Recent studies have found that 2 Pb can be substituted with monovalent cations and trivalent cations2+Cationic, forming charge-ordered double perovskites is effectiveA process for substituting lead ions, formula A2B+B3+X6(a ═ Cs; X ═ Cl, Br, I) (k.dave, m.h.fang, z.bao, h.t.fu, r.s.liu, chem.asian j.2020,15, 242-. Wherein, the double perovskite Cs2AgInCl6The structure has wide attention due to the wide spectrum luminescence caused by the self-trapping exciton emission, direct band gap characteristic and longer carrier life, and the characteristic that the luminescence property can be optimized by various doping elements in the structure leads to the extensive research of a large number of researchers (Angew. chem. int. Ed.2021,60, 11592-11603).
Cs2AgInCl6The following methods are mainly used for synthesizing the double perovskite: thermal injection methods, supersaturated crystallization methods and solvothermal methods. The methods belong to liquid phase chemical synthesis methods, the reaction process is long in time consumption and complex in operation, organic reagents are required to be added, ligand-assisted synthesis is also required, and the environment friendliness is poor. In the liquid phase method synthesis process, a solvent capable of forming a precursor homogeneous solution is difficult to find, and particularly AgCl in the solvent is difficult to dissolve, so that a product with a target element proportion is difficult to obtain, precursor impurities are also remained in the product, a single phase is difficult to obtain, and the luminescence property of the product is reduced. The crystallization process of the liquid phase method product is strictly controlled, the grain size of the product is easily influenced, and the grain size is an important factor influencing the luminescence performance of the product. In general, the liquid phase method has poor raw material utilization rate and repeatability, and the control condition of the product crystallization condition is strict.
Disclosure of Invention
The technical problem is as follows:
Cs2AgInCl6the following methods are mainly used for synthesizing the double perovskite: thermal injection methods, supersaturated crystallization methods and solvothermal methods. The methods belong to liquid phase chemical synthesis methods, the reaction process is long in time consumption and complex in operation, organic reagents need to be added, ligand-assisted synthesis is also needed, the environment friendliness is poor, the utilization rate and repeatability of raw materials are poor, and the control condition of the product crystallization process is strict. In order to solve the problems, the invention provides a novel method for preparing doped double perovskite fluorescent powder by ball milling. In the absence of solution and ligandUnder the environment of (2), in a short period of time, the energy transfer is generated by utilizing the actions of extrusion, collision, shearing, friction and the like generated in the ball milling process, so that the raw materials are subjected to chemical reaction, the steps are simple, the consumed time is short, the influence of the solubility of the raw materials on a synthetic product is avoided, the utilization rate of the raw materials is high, the environmental conditions of the crystallization process do not need to be strictly controlled, the repeatability is good, and the large-scale production is easy.
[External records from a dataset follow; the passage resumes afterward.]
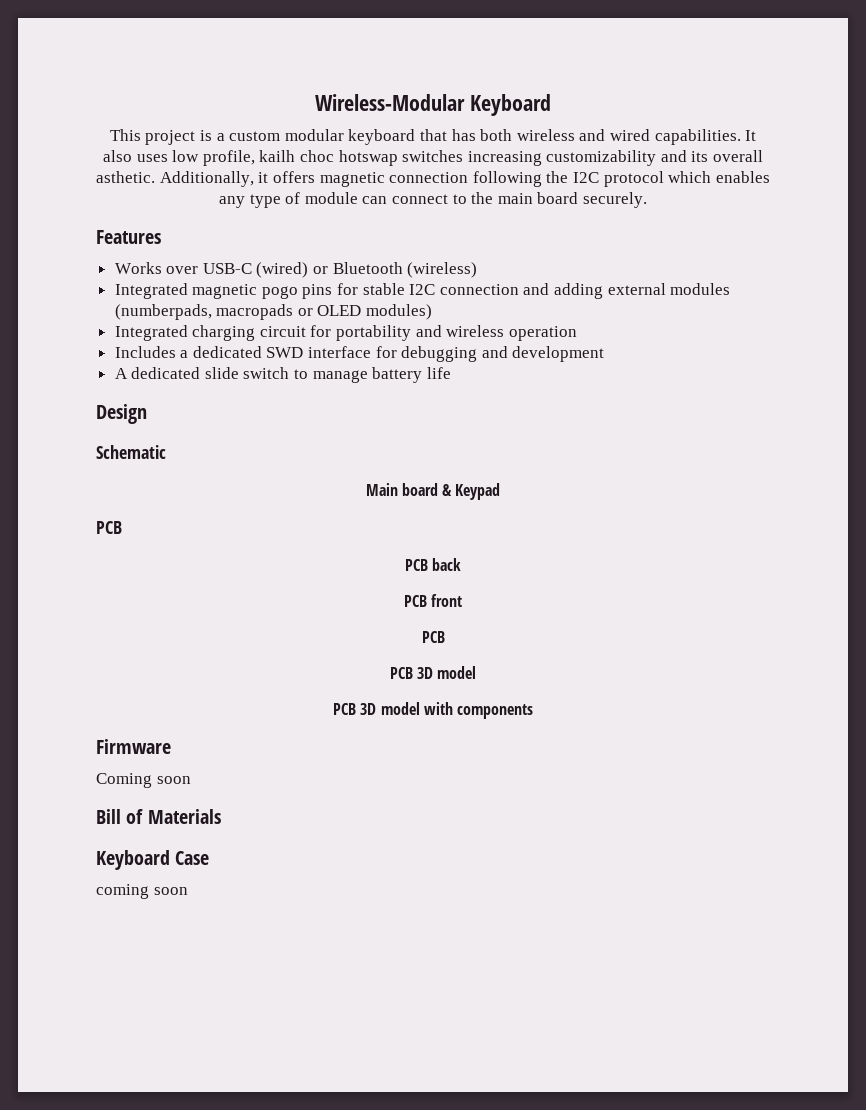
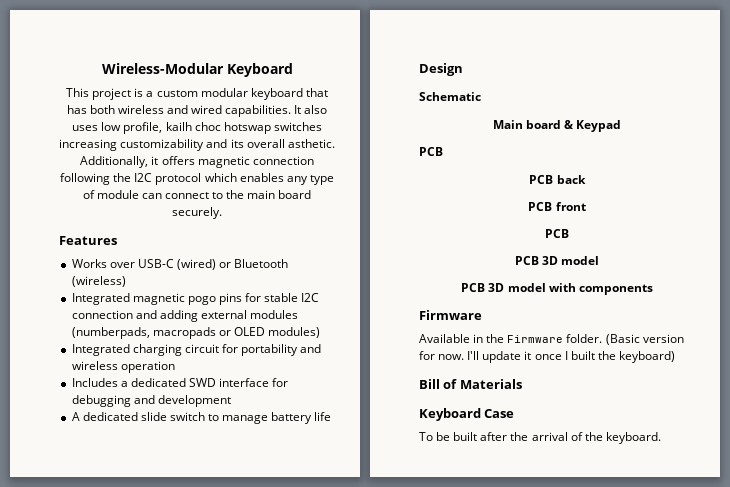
- Coming soon
+ Available in the Firmware folder. (Basic version for now. I'll update it once I built the keyboard)
- coming soon
+ To be built after the arrival of the keyboard.

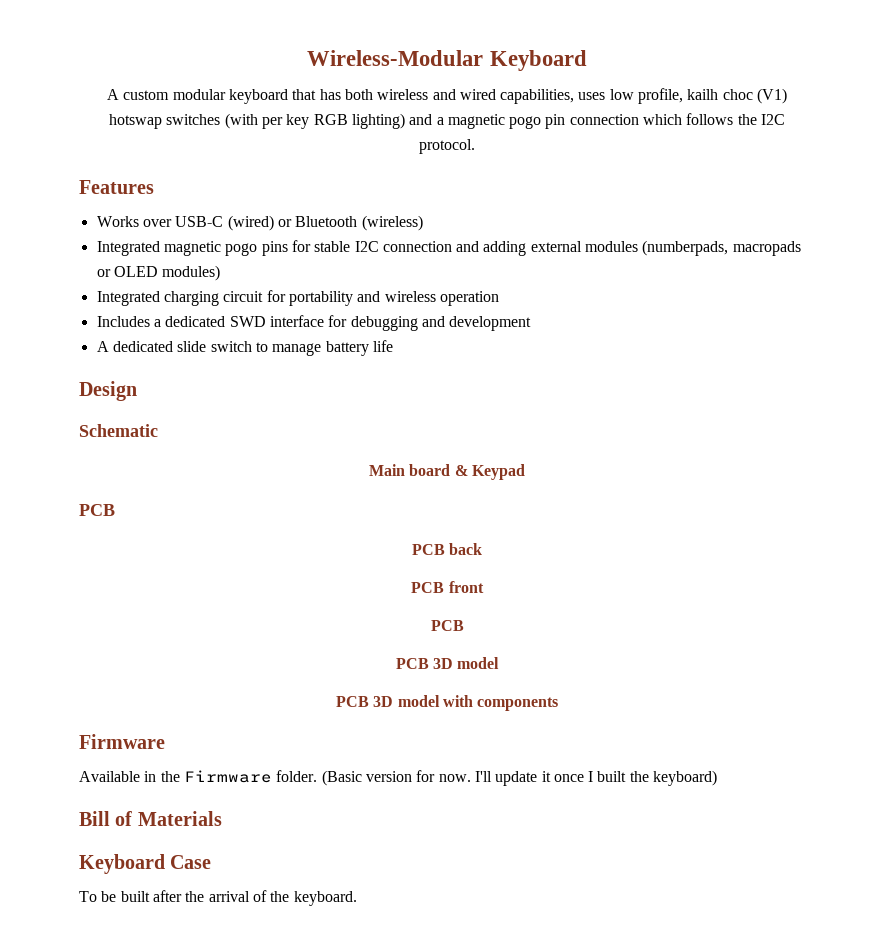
- This project is a custom modular keyboard that has both wireless and wired capabilities. It also uses low profile, kailh choc hotswap switches increasing customizability and its overall asthetic. Additionally, it offers magnetic connection following the I2C protocol which enables any type of module can connect to the main board securely.
+ A custom modular keyboard that has both wireless and wired capabilities, uses low profile, kailh choc (V1) hotswap switches (with per key RGB lighting) and a magnetic pogo pin connection which follows the I2C protocol.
The technical scheme is as follows:
in order to solve the problems in the prior art, the invention firstly provides a method for preparing doped double perovskite fluorescent powder by ball milling, which comprises the following steps:
adding cesium salt, silver salt, sodium salt, indium salt and bismuth salt serving as raw materials into a ball milling tank, adding ball milling balls, placing the ball milling balls on a ball mill for ball milling, and obtaining the doped double perovskite fluorescent powder after the ball milling is finished.
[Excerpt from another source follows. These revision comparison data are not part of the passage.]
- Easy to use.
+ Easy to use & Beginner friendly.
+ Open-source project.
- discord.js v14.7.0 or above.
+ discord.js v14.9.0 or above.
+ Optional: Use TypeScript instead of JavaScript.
In one embodiment of the present invention, the molar ratio of each metal in cesium salt, silver salt, sodium salt, indium salt, and bismuth salt is 2: (1-x): x: (1-y): y; wherein the value range of x and y is 0-1 and is not 0.
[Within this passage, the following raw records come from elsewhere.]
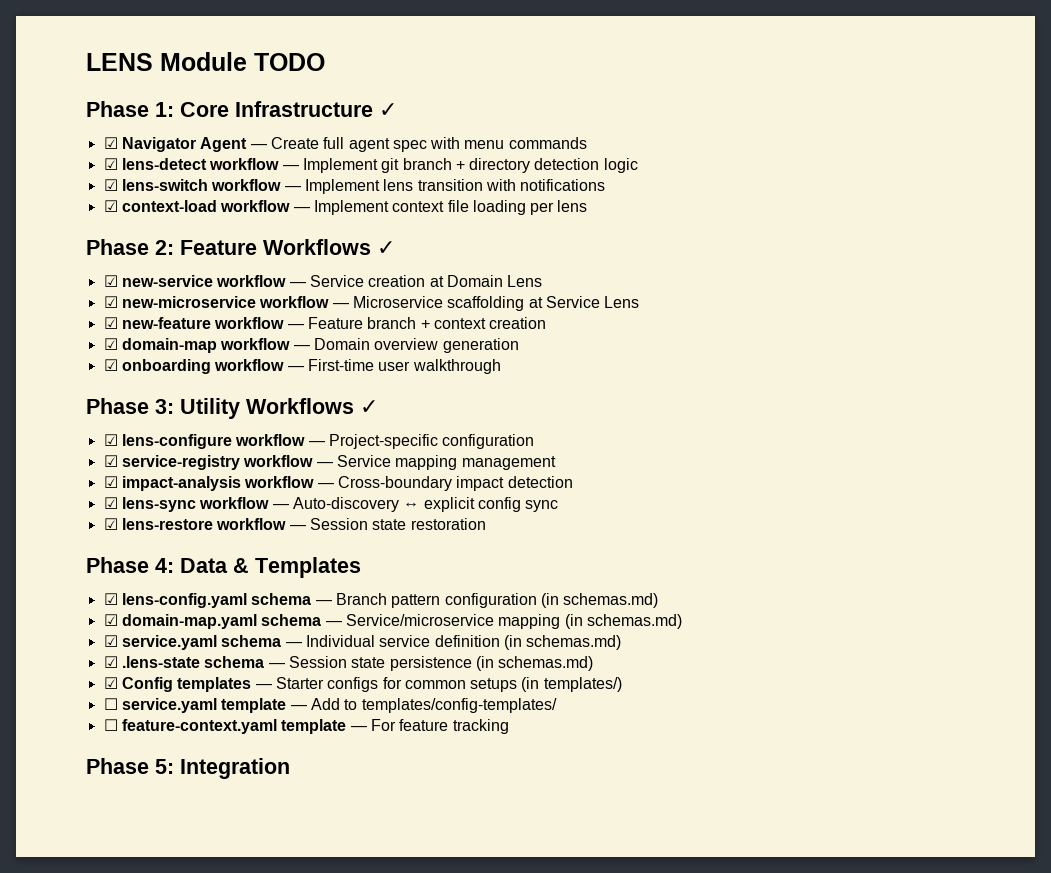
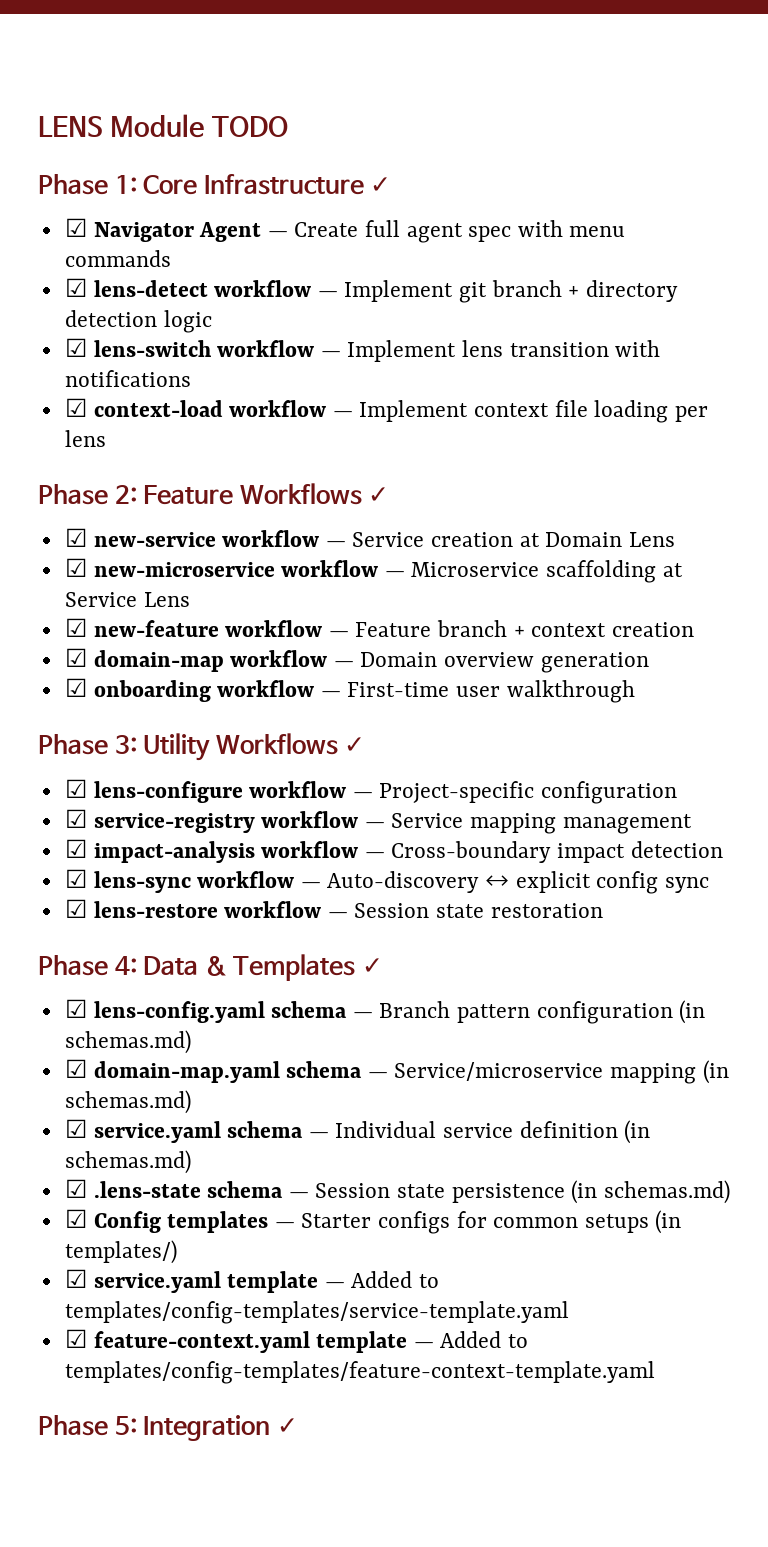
- Phase 4: Data & Templates
+ Phase 4: Data & Templates ✓
- ☐ service.yaml template — Add to templates/config-templates/
- ☐ feature-context.yaml template — For feature tracking
+ ☑ service.yaml template — Added to templates/config-templates/service-template.yaml
+ ☑ feature-context.yaml template — Added to templates/config-templates/feature-context-template.yaml
- Phase 5: Integration
+ Phase 5: Integration ✓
In one embodiment of the invention, neither x, y is 1.
In one embodiment of the invention, the cesium salt is CsCl.
In one embodiment of the invention, the silver salt is AgCl.
In one embodiment of the invention, the sodium salt is NaCl.
In one embodiment of the invention, the indium salt is InCl3。
In one embodiment of the invention, the bismuth salt is BiCl3。
In one embodiment of the present invention, the molar ratio of each metal in the cesium salt, the silver salt, the sodium salt, the indium salt, and the bismuth salt is specifically preferably 2: 0.7: 0.3: 0.9: 0.1.
in one embodiment of the invention, the mass ratio of the ball milling balls to the total mass of the raw materials is (5-25): 1. further preferably (20-25): 1. particularly most preferably 20: 1.
in one embodiment of the invention, the time of ball milling is 10-40 min. Further preferably 30-40 min. Particularly preferably 30 min.
In one embodiment of the present invention, the ball mill used is a QM-3B high-speed vibratory ball mill.
In an embodiment of the present invention, the method specifically includes the following steps:
1) weighing Na and Bi doped double perovskite Cs2AgInCl6The raw material of (1), the raw material comprises CsCl, AgCl, NaCl and InCl3、BiCl3Placing the raw materials in a ball milling tank;
2) adding ball grinding balls into the ball grinding tank in the step 1);
3) and (3) mounting the ball milling tank in the step 2) on a ball mill, and carrying out ball milling for a period of time to obtain the doped double perovskite fluorescent powder.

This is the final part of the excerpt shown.